November 29, 2003

Citizen captures police act of racism on camera phone

GorillaCop111803CW1a.jpg A blatant act of racism by the Portland police was snapped by a "citizen reporter" armed with a camera phone. The story and the photos were published in the Portland Tribune and broadcasted on television.

"Police offers parked their car outside Ringlers restaurant with a stuffed gorilla attached to the car's grill last Tuesday night, - where a largely black crowd had gathered for a weekly hip-hop show hosted by disc jockey Mello Cee.

"This is the kind of thing you expect to see in the South, like a Confederate flag. They might as well paint their faces black with white lips,” said Mello Cee.

"Resident Calvin Washington who said he took the photos around 1 a.m. last Tuesday morning outside Ringlers restaurant at 1332 W. Burnside St. Washington said when he realized what was happening, he grabbed his cell phone camera and walked outside to take pictures. “I went out and flicked a few pics. The police couldn't tell what I was doing because I had the phone in my hand. They couldn't tell what it was,” he said."

The Portland Tribune published a follow-up article on Friday, questioning whether the "incident may have launched the age of technological vigilantism in Portland".

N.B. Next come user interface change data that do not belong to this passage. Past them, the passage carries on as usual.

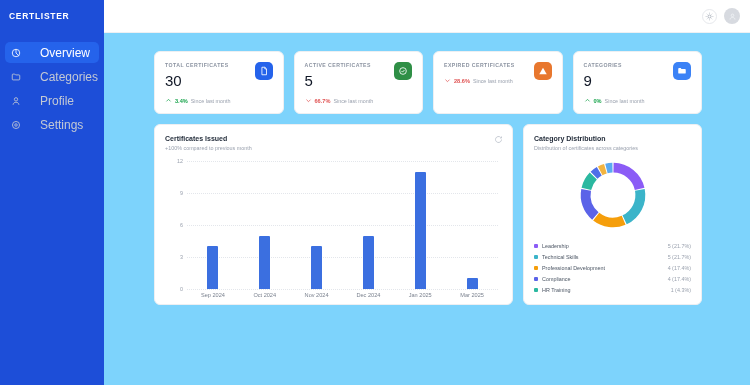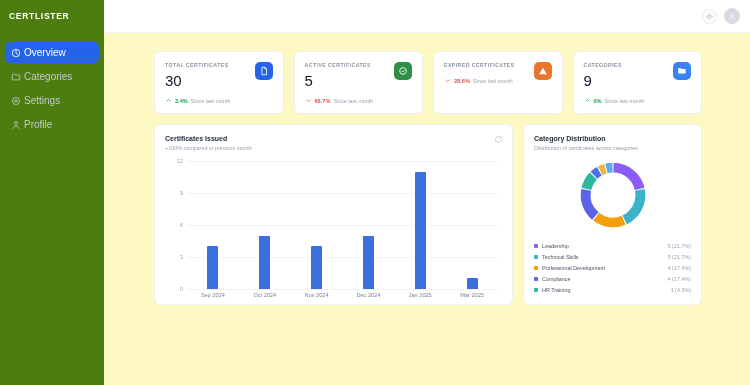"CERTLISTER" .sidebar { background: #4d7c0f -> #1d4ed8 }
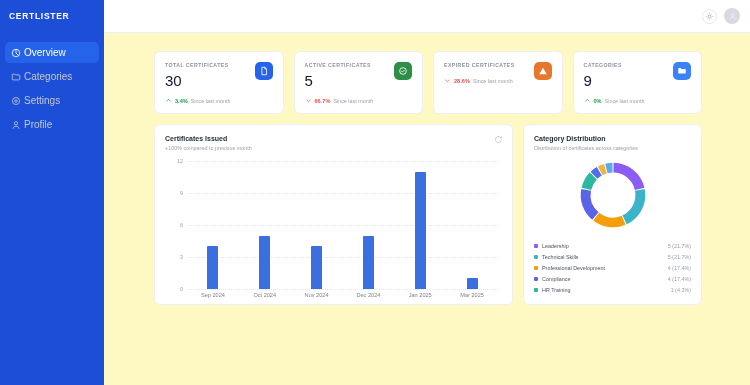"Overview" .nav-item { font-size: 10px -> 12px; gap: 3px -> 19px }
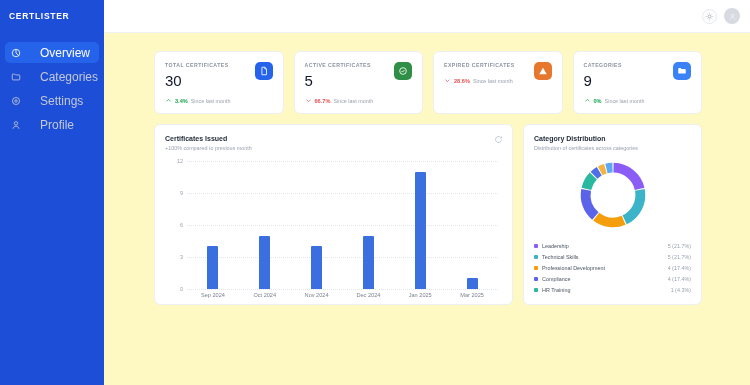"30" .main { background: #fef9c3 -> #7dd3fc }
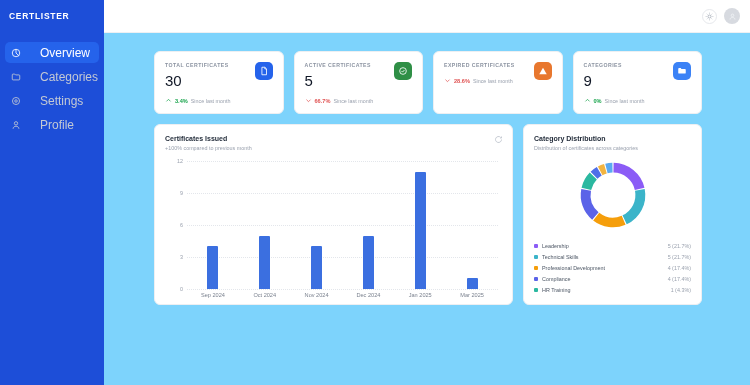"Settings" div.nav-item { order: before "Profile" -> after "Profile" }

For anyone following the social impact of camera phones, this was a story just waiting to happen and brings to mind the Rodney King beating, videotaped by an amateur. Citizens as camera phone reporters are sure to play an increasing role in news reporting. Or as Jeff Jarvis so aptly put it a while back;  "Mobile cameras will be extraordinary tools for witnesses to capture events with more immediacy than news organizations can provide".